"On se lève à 3h du matin mais on travaille pour rien" : dans l'Orne, le désespoir des producteurs de fromage face au coronavirus
Conséquence de l’épidémie de coronavirus et du confinement : les maraîchers ne peuvent plus vendre leurs produits, et les producteurs de fromages sont touchés de plein fouet par la fermeture des marchés.
La fatigue commence à se lire sur les visages de Christophe et Véronique Mercier qui travaillent tous les jours, malgré le confinement, dans la ferme familiale "Les biquettes du Plantis". D’habitude, 80% de leur production de fromages de chèvre est écoulée sur les marchés alentours, qui sont désormais fermés.
Et impossible d’arrêter la production : il faut bien traire les 90 chèvres tous les jours. Jeter le lait est interdit pour éviter toute contamination du sol, d’où l’impression de travailler dans le vide avec des dépenses qui, elles, ne s’arrêtent pas : "Est-ce qu'on va pouvoir payer nos factures, nos charges ? Car on est obligé de nourrir nos animaux, de les soigner, etc... On est obligé de continuer à produire car on n'a pas de solution pour le lait, on ne peut pas le jeter dans la nature.
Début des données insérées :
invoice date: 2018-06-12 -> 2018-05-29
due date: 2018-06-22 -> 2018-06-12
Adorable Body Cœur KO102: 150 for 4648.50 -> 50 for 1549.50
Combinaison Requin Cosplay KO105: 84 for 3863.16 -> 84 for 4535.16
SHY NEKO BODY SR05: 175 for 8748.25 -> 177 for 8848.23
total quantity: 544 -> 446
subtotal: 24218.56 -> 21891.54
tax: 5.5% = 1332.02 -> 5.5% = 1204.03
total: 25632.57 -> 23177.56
C'est un cercle vicieux. Le matin, on se lève à 3h du matin pour aller travailler, traîre les chèvres tous les jours, mais tout ça pour rien. On n'aura rien au bout du compte."
Des moules à tommes et de la vente directe : le système D
Alors pour tenter de faire face, le système D se met en place. Christophe et Veronique multiplient les appels pour faire de la vente directe à la ferme. Ils viennent également de se faire prêter des moules à tommes : "Faire de la tomme permet "d'écouler" plus de lait : on compte environ 1L de lait pour un fromage classique, alors que pour une tomme, on utilise 20L de lait", explique Véronique.
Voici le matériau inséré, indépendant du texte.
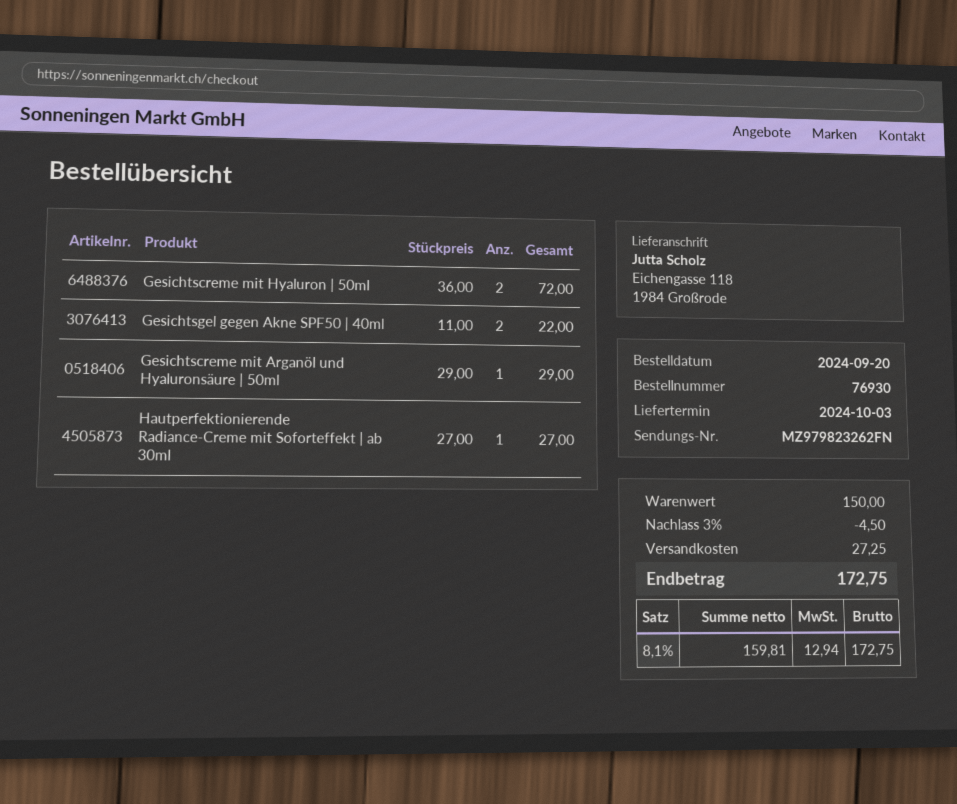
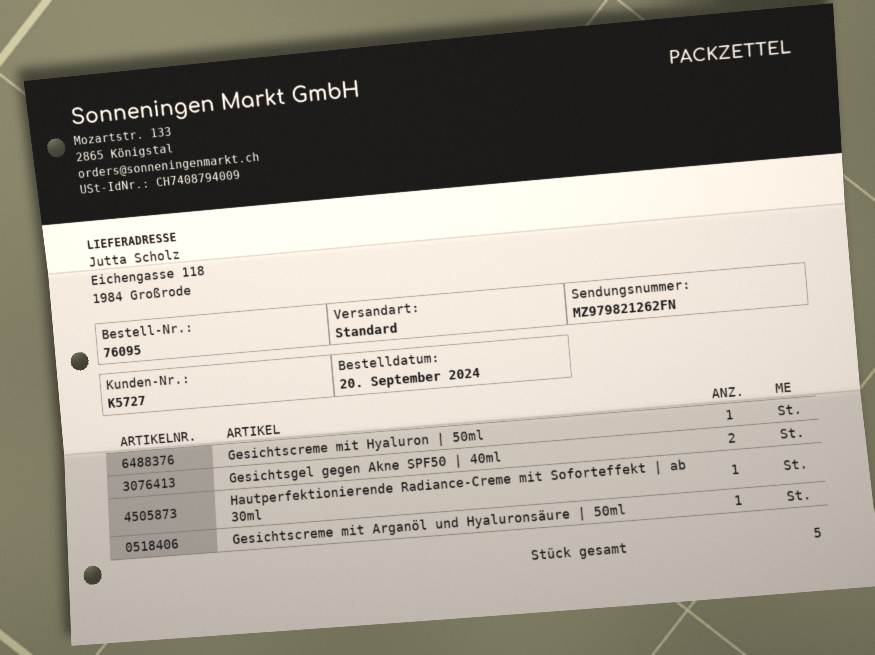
order number: 76930 -> 76095
tracking number: MZ979823262FN -> MZ979821262FN
Gesichtscreme mit Hyaluron | 50ml: 2 -> 1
Heureusement, le couple peut également compter sur l'entraide et la solidarité des commerçants des environs : "Nous sommes contactés par différents commerces pour récupérer les commandes", précise la fermière. "Par exemple, il y a un traiteur dans le Perche, qui n'a pas d'activité non plus en ce moment. Il a mis en place des paniers de producteurs et il a choisi nos fromages, donc on le livre de temps en temps". Mais au prix de deux heures de trajet aller/retour...
Quant à traquer les rares marchés ouverts ? Véronique ne veut pas nuire aux autres producteurs. "On ne veut pas se faire d'ennemis, on n'est pas là pour ça", explique l'éleveuse.
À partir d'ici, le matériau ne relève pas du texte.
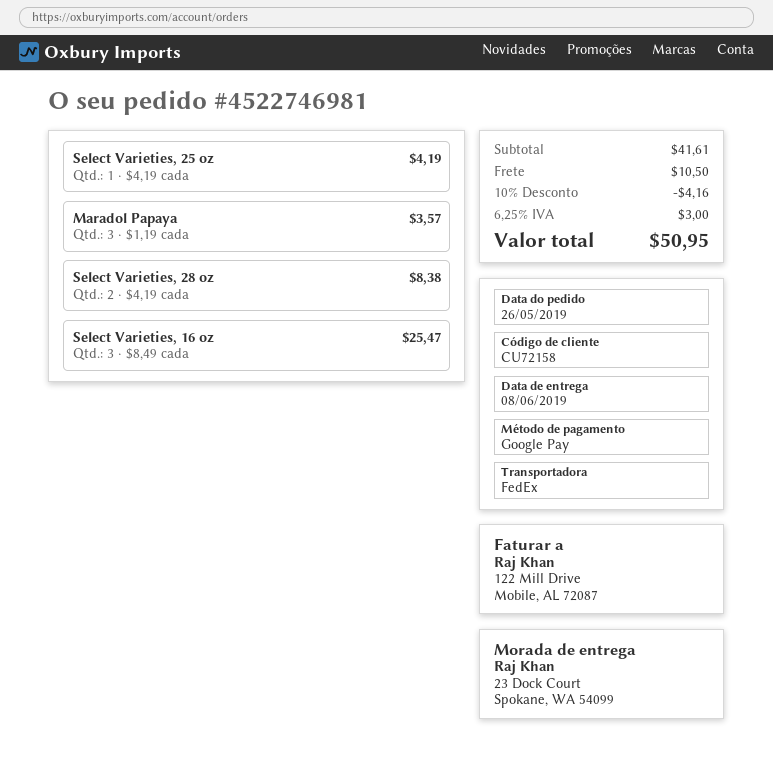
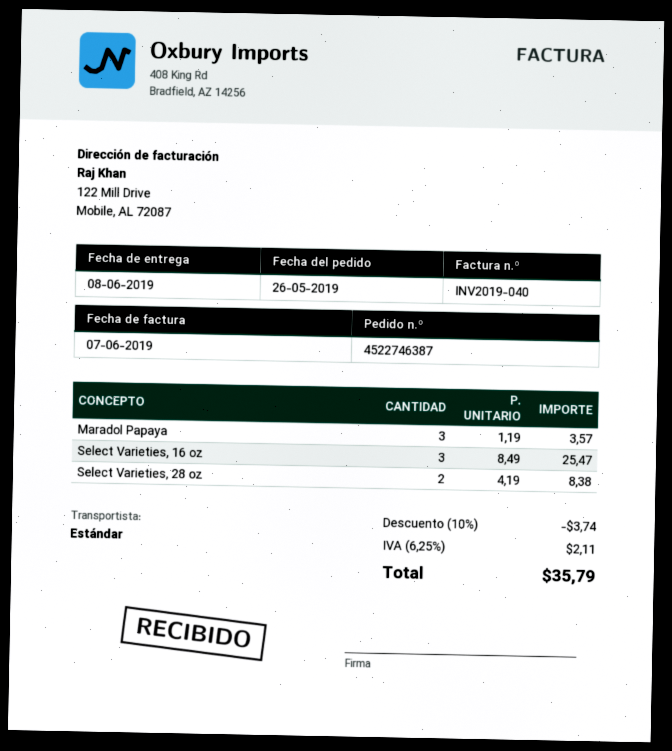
order number: 4522746981 -> 4522746387
shipping method: FedEx -> standard
Select Varieties, 25 oz: 1 x 4.19 = 4.19 -> none
discount: 10% = 4.16 -> 10% = 3.74
shipping: 10.50 -> none
tax: 6.25% = 3.00 -> 6.25% = 2.11
total: 50.95 -> 35.79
On est forcément obligé de marcher sur quelques territoires, mais on essaie de limiter. Si on se tire tous dans les pattes, ça ne sert à rien.
Véronique Mercier, productrice de fromages de chèvreà franceinfo
Et regarder droit devant, dit-elle, même si ce sera difficile. Pâques, dans 15 jours, est d’habitude leur meilleur week-end de l’année.